Find the lines in the records that carry the word "width". Copy each one.

- _Recorded data_
=== Section Start ===

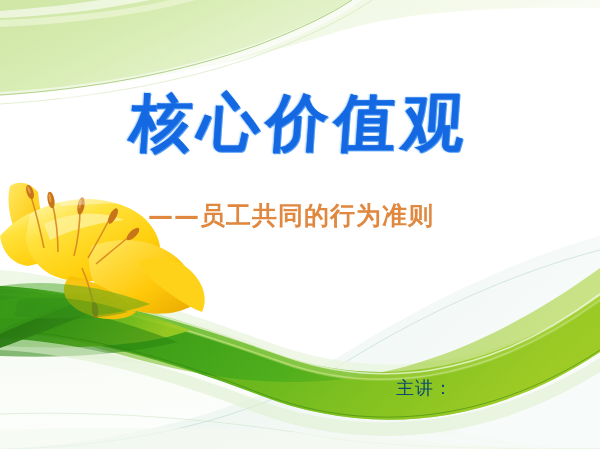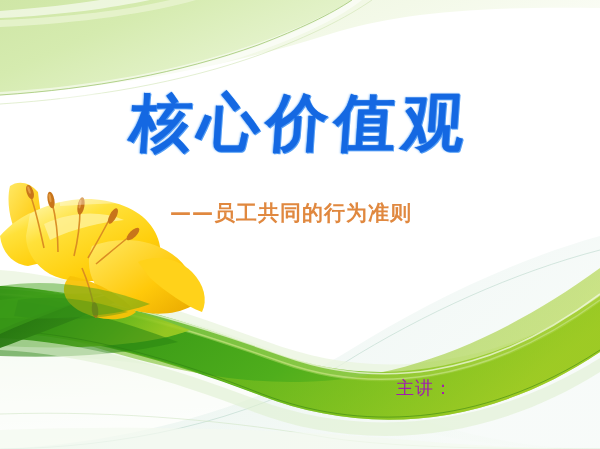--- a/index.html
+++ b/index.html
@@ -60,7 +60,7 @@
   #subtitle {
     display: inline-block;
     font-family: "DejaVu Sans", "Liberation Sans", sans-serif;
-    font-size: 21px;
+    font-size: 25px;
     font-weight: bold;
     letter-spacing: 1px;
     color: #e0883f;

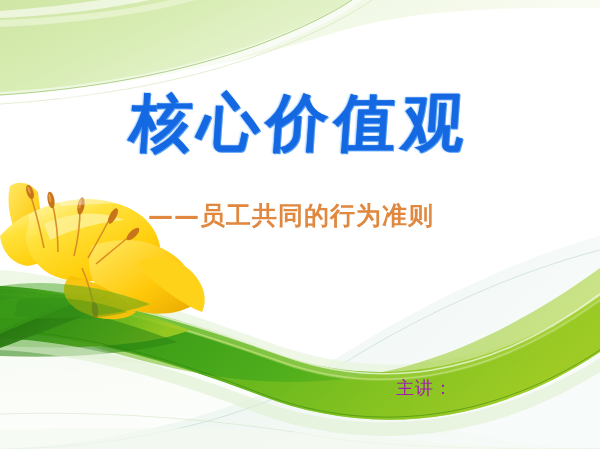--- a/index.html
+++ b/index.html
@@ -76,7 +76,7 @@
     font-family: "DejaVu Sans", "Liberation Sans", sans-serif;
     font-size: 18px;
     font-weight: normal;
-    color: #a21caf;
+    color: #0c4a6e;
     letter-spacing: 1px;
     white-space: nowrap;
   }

=== Section End ===
=== Section Start ===

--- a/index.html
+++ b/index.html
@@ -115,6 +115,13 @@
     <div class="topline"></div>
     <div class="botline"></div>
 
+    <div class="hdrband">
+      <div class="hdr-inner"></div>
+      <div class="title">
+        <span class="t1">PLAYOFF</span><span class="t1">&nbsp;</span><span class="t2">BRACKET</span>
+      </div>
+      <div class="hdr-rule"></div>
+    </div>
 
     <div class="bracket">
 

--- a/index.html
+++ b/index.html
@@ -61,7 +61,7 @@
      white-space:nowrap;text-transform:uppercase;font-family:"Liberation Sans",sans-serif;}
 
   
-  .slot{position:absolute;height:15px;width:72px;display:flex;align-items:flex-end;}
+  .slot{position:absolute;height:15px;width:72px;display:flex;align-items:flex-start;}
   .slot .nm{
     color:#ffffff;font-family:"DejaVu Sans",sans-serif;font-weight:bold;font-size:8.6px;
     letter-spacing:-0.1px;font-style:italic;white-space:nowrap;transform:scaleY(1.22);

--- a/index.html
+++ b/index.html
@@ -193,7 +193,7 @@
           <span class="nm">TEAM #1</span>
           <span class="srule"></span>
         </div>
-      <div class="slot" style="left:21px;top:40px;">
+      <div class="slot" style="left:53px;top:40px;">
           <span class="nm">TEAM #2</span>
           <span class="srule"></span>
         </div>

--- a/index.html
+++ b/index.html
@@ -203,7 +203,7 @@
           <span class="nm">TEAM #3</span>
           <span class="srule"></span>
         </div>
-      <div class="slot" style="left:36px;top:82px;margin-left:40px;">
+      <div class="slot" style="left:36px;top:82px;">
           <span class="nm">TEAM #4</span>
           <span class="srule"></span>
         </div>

=== Section End ===

- _EXPECTED ANSWER_
-  .slot{position:absolute;height:15px;width:72px;display:flex;align-items:flex-end;}
+  .slot{position:absolute;height:15px;width:72px;display:flex;align-items:flex-start;}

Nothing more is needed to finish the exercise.